What you need to do: Would you repeat exactly the part of the listing below that runs from the line containing "This project accompanies" down to the line containing "- Select a Region", inclusive, and nothing else?

Record extracts:
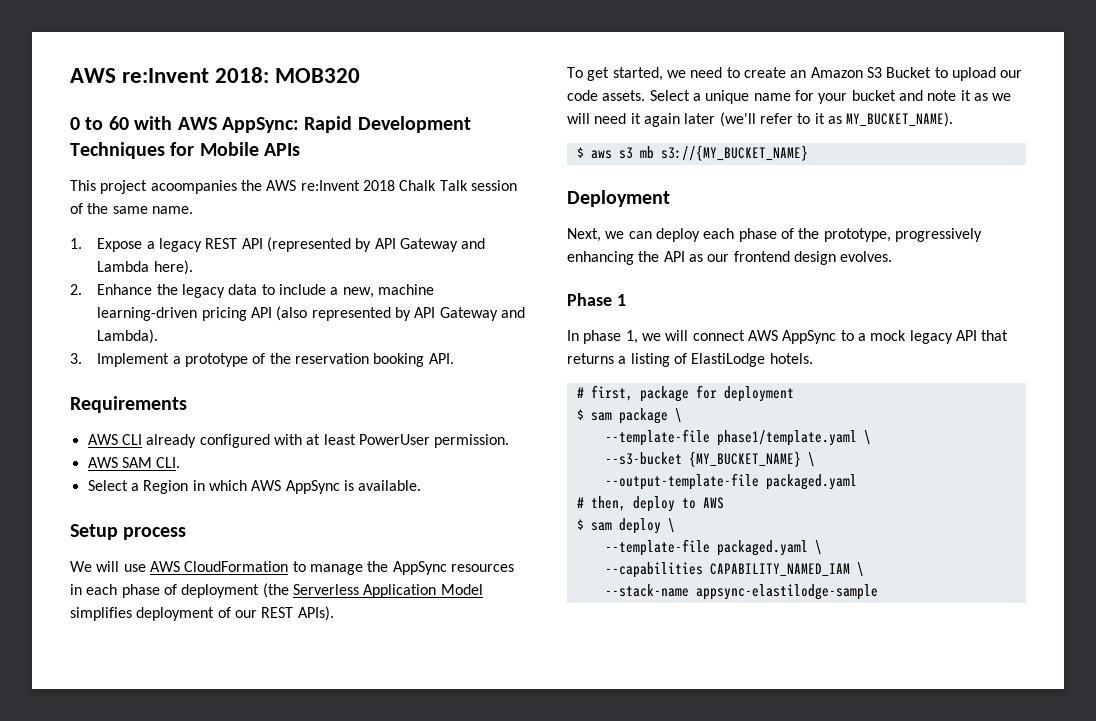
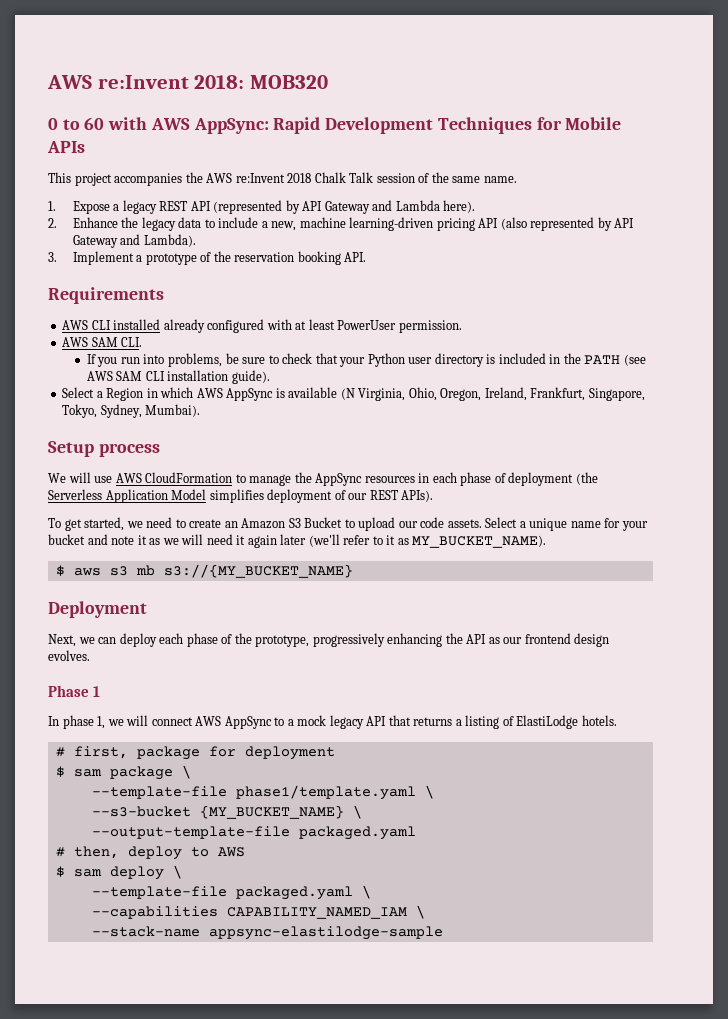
- This project acoompanies the AWS re:Invent 2018 Chalk Talk session of the same name.
+ This project accompanies the AWS re:Invent 2018 Chalk Talk session of the same name.
- AWS CLI already configured with at least PowerUser permission.
+ AWS CLI installed already configured with at least PowerUser permission.
+ If you run into problems, be sure to check that your Python user directory is included in the PATH (see AWS SAM CLI installation guide).
- Select a Region in which AWS AppSync is available.
+ Select a Region in which AWS AppSync is available (N Virginia, Ohio, Oregon, Ireland, Frankfurt, Singapore, Tokyo, Sydney, Mumbai).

Solution:
+ This project accompanies the AWS re:Invent 2018 Chalk Talk session of the same name.
- AWS CLI already configured with at least PowerUser permission.
+ AWS CLI installed already configured with at least PowerUser permission.
+ If you run into problems, be sure to check that your Python user directory is included in the PATH (see AWS SAM CLI installation guide).
- Select a Region in which AWS AppSync is available.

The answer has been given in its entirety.